Au coeur de ce petit village érigé par les habitants de la zone, une tonnelle abritant des hommes qui jouent aux dominos se fait remarquer dès l’arrivée d’une personne. L’on dirait que c’est le point de contrôle stratégique de la zone, puisqu’en passant par cette route, tout inconnu devient remarquable. Même s’ils n’osent interroger aucun passant, leurs regards inquisiteurs rendent mal à l’aise. Au dos de cette tonnelle se trouvent deux terrains de sport, football et basketball, aménagés par une Organisation non gouvernementale (ONG). Là, les jeunes viennent se reposer et se divertir.

Aménagement de la zone : constructions anarchiques

Construite sur les pans de deux montagnes, la vallée de Bourdon est reconnue pour ses constructions anarchiques. Pas de routes pour les véhicules (voiture et motocyclette). Même pour les piétons, l’accès aux différents sentiers de la zone est très difficile. Les maisons sont entassées les unes sur les autres. Les constructions sont faites selon le bon gré des propriétaires apparemment préoccupés uniquement par le besoin de s’abriter.

À en croire les allégations de certains riverains de la zone, beaucoup de gens y sont arrivés après le tremblement de terre du 12 janvier 2010. Jusqu’à présent, des gens vivant sous les abris, en très mauvais état, sont remarqués dans la vallée de Bourdon. « Même si nous ne sommes pas confortables ici, mais nous préférons y habiter au lieu d’aller exposer notre vie sous des toits en béton », a déclaré une femme qui vient se réfugier dans la zone. Toutefois, si ces abris peuvent les protéger contre le soleil, mais ils ne peuvent plus tromper la pluie. En effet, si l’eau des pluies ne tombe pas directement dans ces maisons de façon verticale, elle peut les pénétrer de façon horizontale à cause de la pente de la montagne.

N’ayant pas un plan d’aménagement global, la vallée de Bourdon n’a aucune trace de canalisation. Comment évacuer l’eau de pluie ? Que font les citoyens avec les eaux usées ? Autant de questions qui préoccupent.
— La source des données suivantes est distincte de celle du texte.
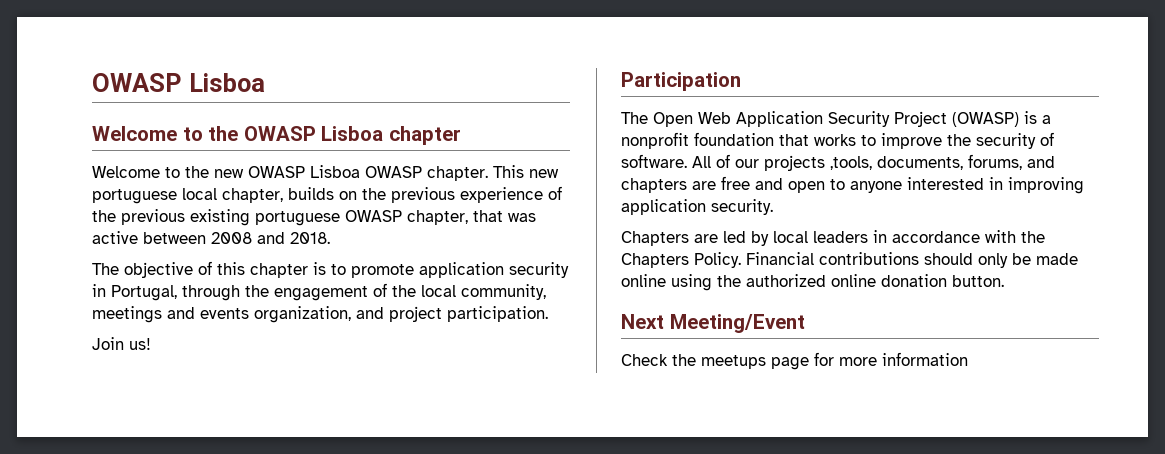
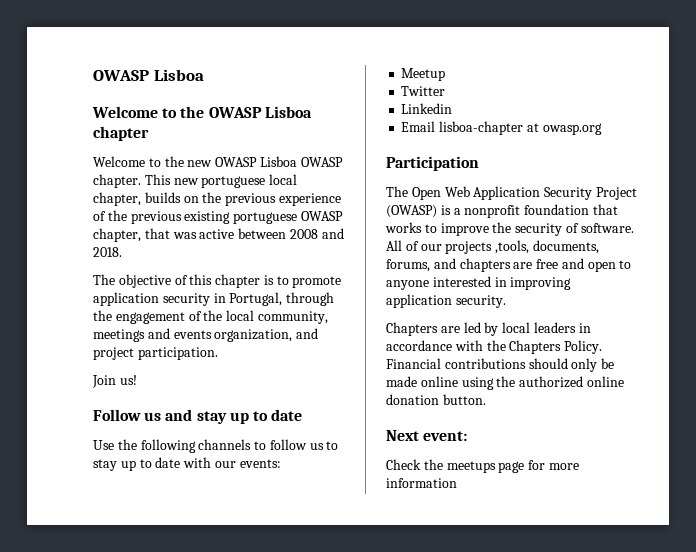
(151, 344) none -> [93,409,303,424] [93,439,339,453] [93,457,281,471] [401,68,446,81] [401,86,446,96] [401,103,453,114] [401,121,602,135] // Follow us and stay up to date // Use the following channels to follow us to stay up to date with our events: // Meetup // Twitter // Linkedin // Email lisboa-chapter at owasp.org
[669,314,805,333] Meeting/Event -> [423,431,468,441] event:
L’utilisation de la partie de la rivière Djobel traversant la vallée de bourdon

Ressemblant à une rigole, la rivière de Djobel qui traverse la vallée de Bourdon constitue une aubaine de malheur pour les gens de la zone. En plus de la consommation d’une eau provenant d’une partie de la montagne, « nan sous », les gens utilisent cette rivière pour faire la lessive. Aussi, forme-t-elle un chemin pour faciliter les gens dans leurs activités, école, commerce, etc. Cependant, des détritus et des porcs sont à remarquer dans le périmètre de ce canal.

Si cette rivière est très utile à la communauté, cependant quand elle est en crue, elle paralyse les activités des riverains bloquant en grande partie la circulation dans ce quartier. Les gens ne peuvent plus circuler facilement pour vaquer à leurs activités.

La vallée de Bourdon face aux menaces naturelles

Indexée comme une zone traversée par une faille sismique, l’Organisation internationale pour la migration (OIM) avait entamé un processus d’évacuation des gens de cette localité, après le 12 janvier 2010. Ce processus n’avait pas abouti au résultat escompté. Au contraire, certaines gens ont pu retourner dans la vallée. Le pire, c’est que les gens continuent à construire sans ambages dans cet espace révélé comme zone rouge.

Au-delà de cette situation, si un autre incident majeur arrive dans la communauté, par quel moyen les autorités vont-elles pénétrer la localité pour apporter les secours ? Par exemple, s’il y a un incendie, par quel moyen un camion de pompier va-t-il accéder à la zone ?

Prévenir vaut mieux que guérir. Les risques que nous encourons sont permanents et imprévisibles. Éviter le nombre élevé de décès est le devoir des autorités. D’où la nécessité de faire des interventions raisonnables pour protéger les habitants du pays avant qu’il ne soit trop tard. La vallée de Bourdon est une des communautés du pays qui habitent plusieurs milliers d’Haïtiens et Haïtiennes. Comme d’autres agglomérations du pays, elle demande une intervention des autorités pour éviter une éventuelle catastrophe.